With the exception of the python dependencies, when a component is missing a dependency it will not be built, tested or cleaned by the Makefile. If the python dependencies are missing then some of the modules will fail to function and all of the modules' tests will fail. The sonLib and pinchesAndCacti dependencies should be built and placed in the same parent directory as mafTools.

Installation

  1. Install dependencies.
  2. Download or clone the mafTools package. Consider making it a sibling directory to sonLib/ and pinchesAndCacti.
  3. cd into mafTools directory.
  4. Type make.

Components

  • mafComparator A program to compare two maf files by sampling. Useful when testing predicted alignments against known true alignments.
  • mafCoverage A program to calculate the amount of alignment coverage between a target sequence and all other sequences in a maf file.
  • mafDuplicateFilter A program to filter alignment blocks to remove duplicate species. One sequence per species is allowed to remain, chosen by comparing the sequence to the consensus for the block and computing a similarity bit score between the IUPAC formatted consensus and the sequence. The highest scoring duplicate stays, or in the case of ties, the sequence closest to the start of the file stays.
  • mafExtractor A program to extract all alignment blocks that contain a region in a particular sequence. Useful for isolating regions of interest in large maf files.
  • mafFilter A program to filter a maf based on sequence names. Can be used to include or exclude sequence names. Useful for removing extraneous sequences from maf files.
  • mafPairCoverage A program to compare the number of aligned positions between any pair of sequences within a maf file. Can use the * wildcard character to specify a species name. Can use a BED file to limit region of inspection to just intervals specified in the bed. Outputs total lengths of sequencs, number of aligned positions, percent coverage and in the case where a bed file was specified the number of bases within and outside of the region.
  • mafPositionFinder A program to search for a position in a particular sequence.

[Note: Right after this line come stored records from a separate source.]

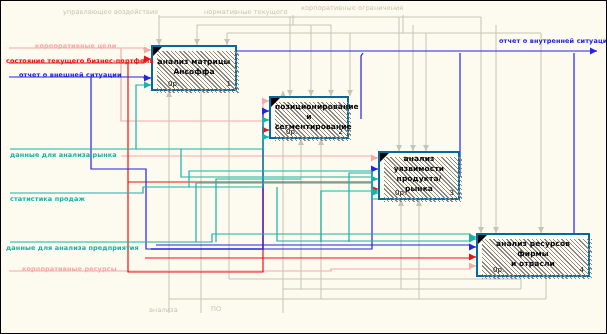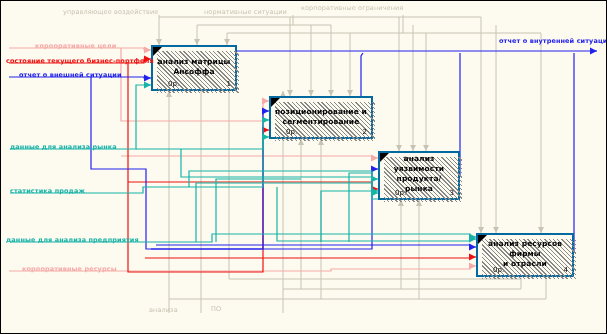--- a/index.html
+++ b/index.html
@@ -219,7 +219,7 @@
   </div>
 
   <span class="lbl grey" style="left:62px;top:7px;">управляющее воздействие</span>
-  <span class="lbl grey" style="left:203px;top:7px;">нормативные ситуации</span>
+  <span class="lbl grey" style="left:203px;top:7px;">нормативные текущего</span>
   <span class="lbl grey" style="left:300px;top:3px;">корпоративные ограничения</span>
 
   <span class="lbl pink" style="left:18px;top:41px;">корпоративные цели</span>

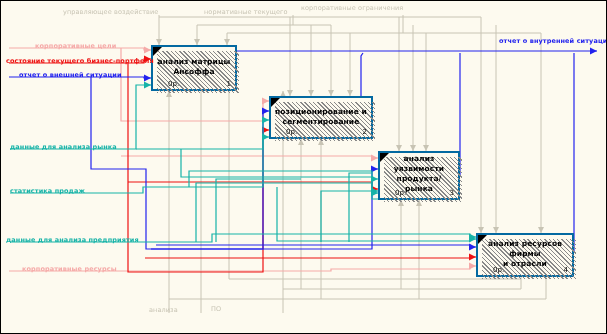--- a/index.html
+++ b/index.html
@@ -184,7 +184,7 @@
     <span class="num">1</span>
   </div>
 
-  <div class="box" style="left:268px;top:95px;width:104px;height:43px;">
+  <div class="box" style="left:268px;top:95px;width:80px;height:43px;">
     <div class="shadow"></div>
     <span class="corner"></span>
     <div class="title">

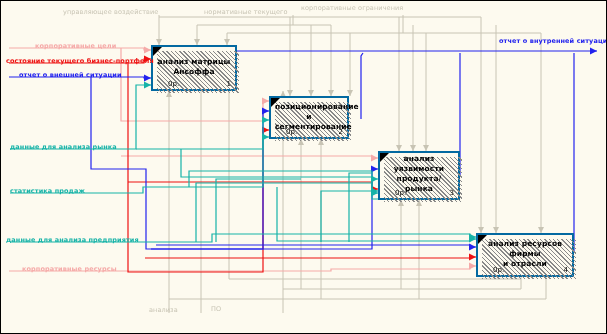--- a/index.html
+++ b/index.html
@@ -62,7 +62,7 @@
   .lbl.pink{color:#f5aaa8;margin-left:16px;}
   .lbl.red{color:#ee1111;}
   .lbl.blue{color:#2222ee;}
-  .lbl.teal{color:#17b3a8;}
+  .lbl.teal{color:#17b3a8;margin-top:8px;}
 </style>
 </head>
 <body>

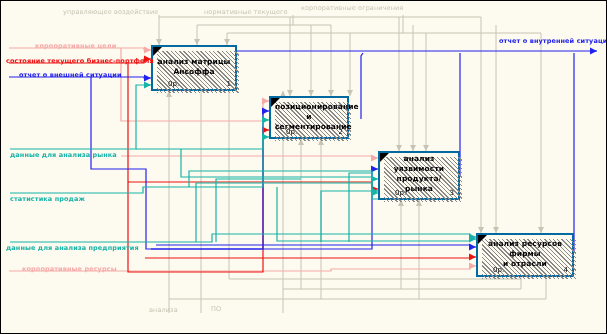--- a/index.html
+++ b/index.html
@@ -207,7 +207,7 @@
     <span class="num">3</span>
   </div>
 
-  <div class="box" style="left:475px;top:232px;width:98px;height:44px;">
+  <div class="box" style="left:475px;top:232px;width:114px;height:44px;">
     <div class="shadow"></div>
     <span class="corner"></span>
     <div class="title">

Useful for determining where in maf a particular part of the alignment resides.
  • mafRowOrderer A program to order maf lines within blocks. Useful for moving a reference species to the top of all blocks. Species not specified in the ordering are automatically trimmed from the results.
  • mafSorter A program to sort all of the blocks in a MAF based on the (absolute) start position of one of the sequences. Blocks without the sequence are placed at the start of the output in their original order.
  • mafStats A program to read a maf file and report back summary statistics about the file contents.
  • mafStrander A program to enforce, when possible, a particular strandedness for blocks for a given species and strand orientation.
  • mafToFastaStitcher A program to convert a reference-based MAF file to a multiple sequence fasta. Requires both a .maf and a fasta containing complete sequences for all entries in the maf.
  • mafTransitiveClosure A program to perform the transitive closure on an alignment. That is it checks every column of the alignment and looks for situations where a position A is aligned to B in one part of a file and B is aligned to C in another part of the file. The transitive closure of this relationship would be a single column with A, B and C all present. Useful for when you have pairwise alignments and you wish to turn them into something more resembling a multiple alignment.
  • mafValidator A program to assess whether or not a given maf file's formatting is valid.

External tools

  • mafTools internal tests use Asim Jalis' CuTest C unit testing framework (included in external/). The license for CuTest is spelled out in external/license.txt.
  • mafTools internal tests will use valgrind if installed on your system.

How to Cite:

Genome Res. 2014 Dec;24(12):2077-89. doi: 10.1101/gr.174920.114. Epub 2014 Oct 1. Alignathon: a competitive assessment of whole-genome alignment methods.